As delivery drones and air taxis near commercial rollout, how to secure safety after an aircraft failure has emerged as a key task.

An online media outlet, Gigazine, reported on July 4 that researchers at Queensland University of Technology said preventing failures alone is not enough as autonomous aircraft increase over cities. They said a system for safely responding after a failure is essential.

The concern has also surfaced in recent accidents. In May 2026, a drone show in Sydney saw a formation of 1,000 drones suddenly collapse, and about 90 fell into the sea and onto a nearby promenade. There were no casualties, but how to protect ground safety when a drone in flight fails unexpectedly has emerged as a practical issue.

Associate Professor Luis Mejias and others said autonomous air taxis and urban delivery drones could become close to everyday life within the next 10 years. The researchers cited as an example a recent announcement in the United States that drone delivery company Wing will expand its partnership with Walmart to 7 cities. They said related services are already moving into real-world use.

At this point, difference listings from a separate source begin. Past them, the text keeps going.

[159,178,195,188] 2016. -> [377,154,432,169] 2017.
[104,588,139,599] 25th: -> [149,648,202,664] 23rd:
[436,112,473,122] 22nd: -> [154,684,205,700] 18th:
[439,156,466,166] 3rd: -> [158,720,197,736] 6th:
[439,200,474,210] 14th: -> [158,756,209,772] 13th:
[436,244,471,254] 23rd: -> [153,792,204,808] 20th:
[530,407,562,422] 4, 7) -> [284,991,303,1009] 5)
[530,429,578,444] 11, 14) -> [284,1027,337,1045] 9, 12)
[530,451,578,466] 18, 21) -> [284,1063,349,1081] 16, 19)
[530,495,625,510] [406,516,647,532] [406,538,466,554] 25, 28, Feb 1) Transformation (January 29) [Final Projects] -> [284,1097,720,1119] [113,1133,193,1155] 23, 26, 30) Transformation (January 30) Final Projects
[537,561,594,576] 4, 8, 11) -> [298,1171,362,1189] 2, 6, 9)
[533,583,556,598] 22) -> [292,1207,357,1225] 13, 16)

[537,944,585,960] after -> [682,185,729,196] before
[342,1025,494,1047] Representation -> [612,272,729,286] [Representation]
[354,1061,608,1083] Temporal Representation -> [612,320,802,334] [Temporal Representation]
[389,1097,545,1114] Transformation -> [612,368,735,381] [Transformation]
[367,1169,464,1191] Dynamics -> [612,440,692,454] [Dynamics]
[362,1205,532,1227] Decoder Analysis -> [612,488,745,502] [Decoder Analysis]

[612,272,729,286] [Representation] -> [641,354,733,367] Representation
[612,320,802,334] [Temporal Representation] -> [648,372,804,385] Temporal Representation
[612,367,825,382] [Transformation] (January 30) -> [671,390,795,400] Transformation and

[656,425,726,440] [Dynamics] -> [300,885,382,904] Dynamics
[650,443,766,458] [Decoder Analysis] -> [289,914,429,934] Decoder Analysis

The problem is that drones cannot avoid danger the way cars can by slowing down and pulling over. Current drones carry multiple backup devices, including multiple motors, distributed propulsion systems, backup flight computers and fault-tolerant software. The researchers said that even highly reliable technology still leaves the possibility of unexpected disruptions.

Urban environments in particular can combine risk factors. Minor software errors, sensor anomalies and sudden weather changes may each have limited impact, but if they occur at once they can escalate into loss of control. Complex winds around buildings, signal dropouts and multiple drones traveling through the same airspace were also cited as factors that increase the likelihood of accidents.

The researchers said autonomous drones must quickly do three things to respond to emergencies. First, they must identify nearby people, vehicles, buildings and hazards to find a place to land. Next, they must decide on the option with the lowest risk. There may be no safe landing site nearby, and if flight to the end is difficult, they should also consider a crash site that can minimise damage. Finally, they must safely guide the aircraft to that location, even in an actual failure state and in severe weather.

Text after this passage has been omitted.